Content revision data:
──────

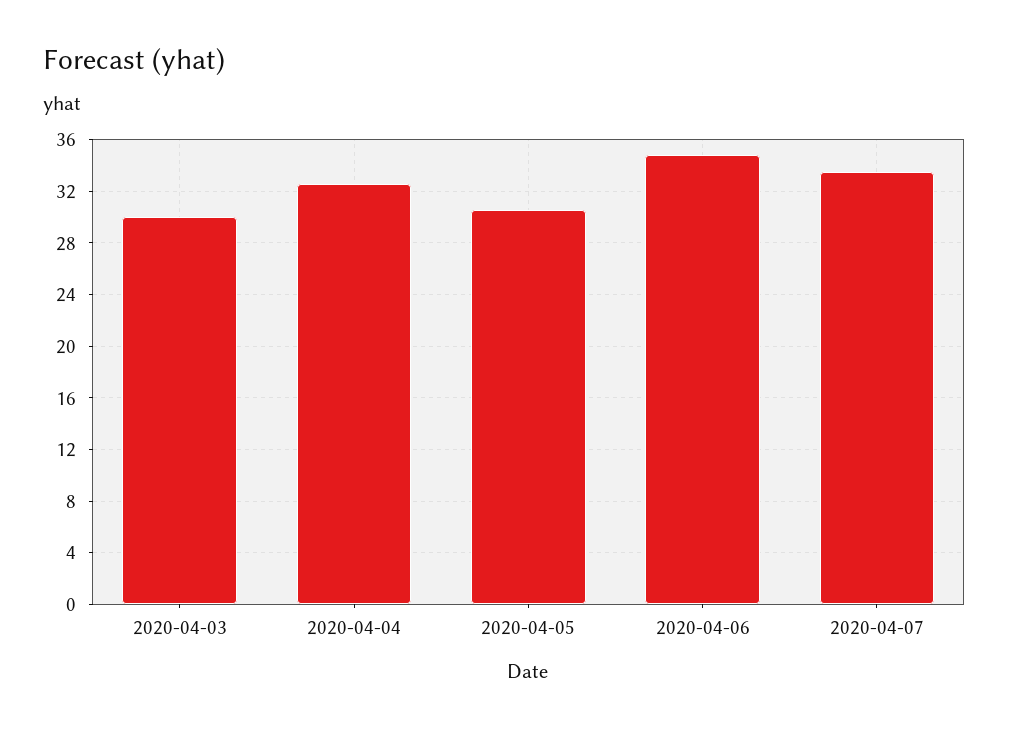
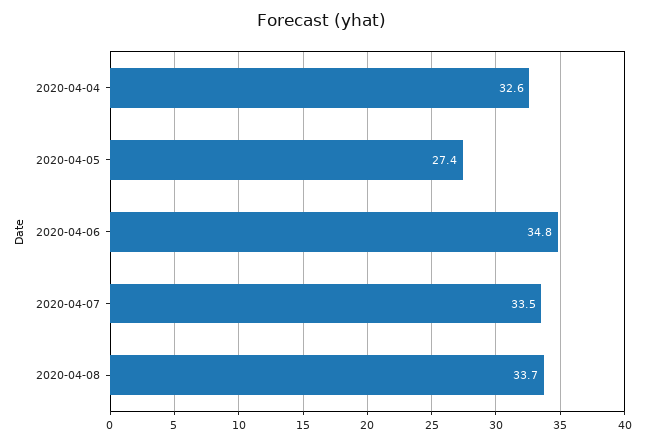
2020-04-03: 30 -> none
2020-04-05: 30.5 -> 27.4
2020-04-08: none -> 33.7

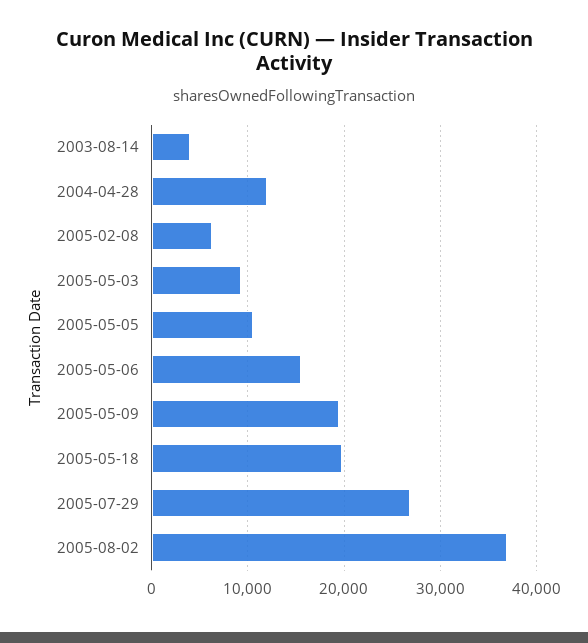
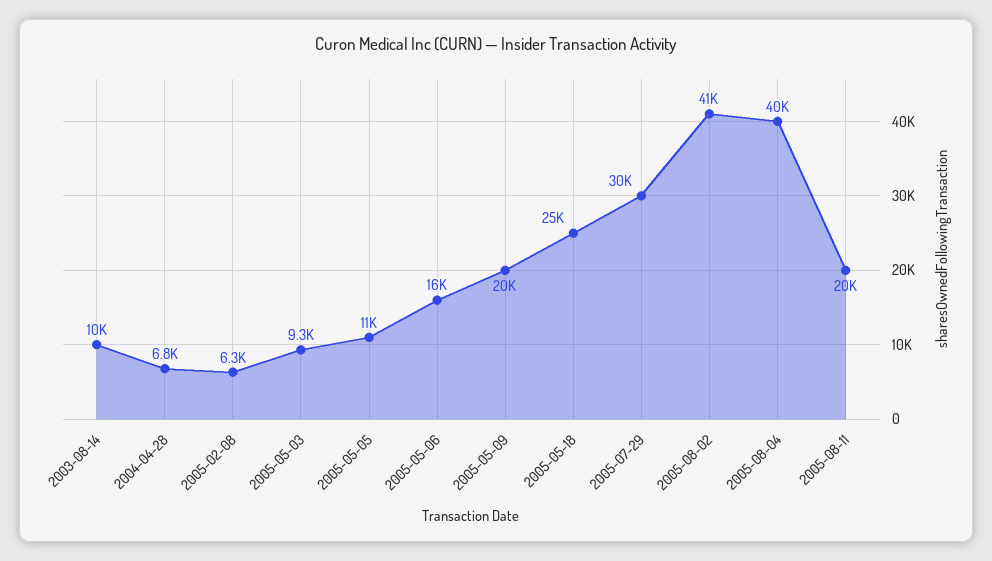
2003-08-14: 4000 -> 10000
2004-04-28: 12000 -> 6800
2005-05-18: 20000 -> 25000
2005-07-29: 27000 -> 30000
2005-08-02: 37000 -> 41000
2005-08-04: none -> 40000
2005-08-11: none -> 20000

──────

- YOUR INSTRUCTIONS -
Starting at the line that contains "2005-07-29: 27000 -> 30000", print every line through the last one of the records, exactly and with nothing else.

- SOLUTION FOR THIS TASK -
2005-07-29: 27000 -> 30000
2005-08-02: 37000 -> 41000
2005-08-04: none -> 40000
2005-08-11: none -> 20000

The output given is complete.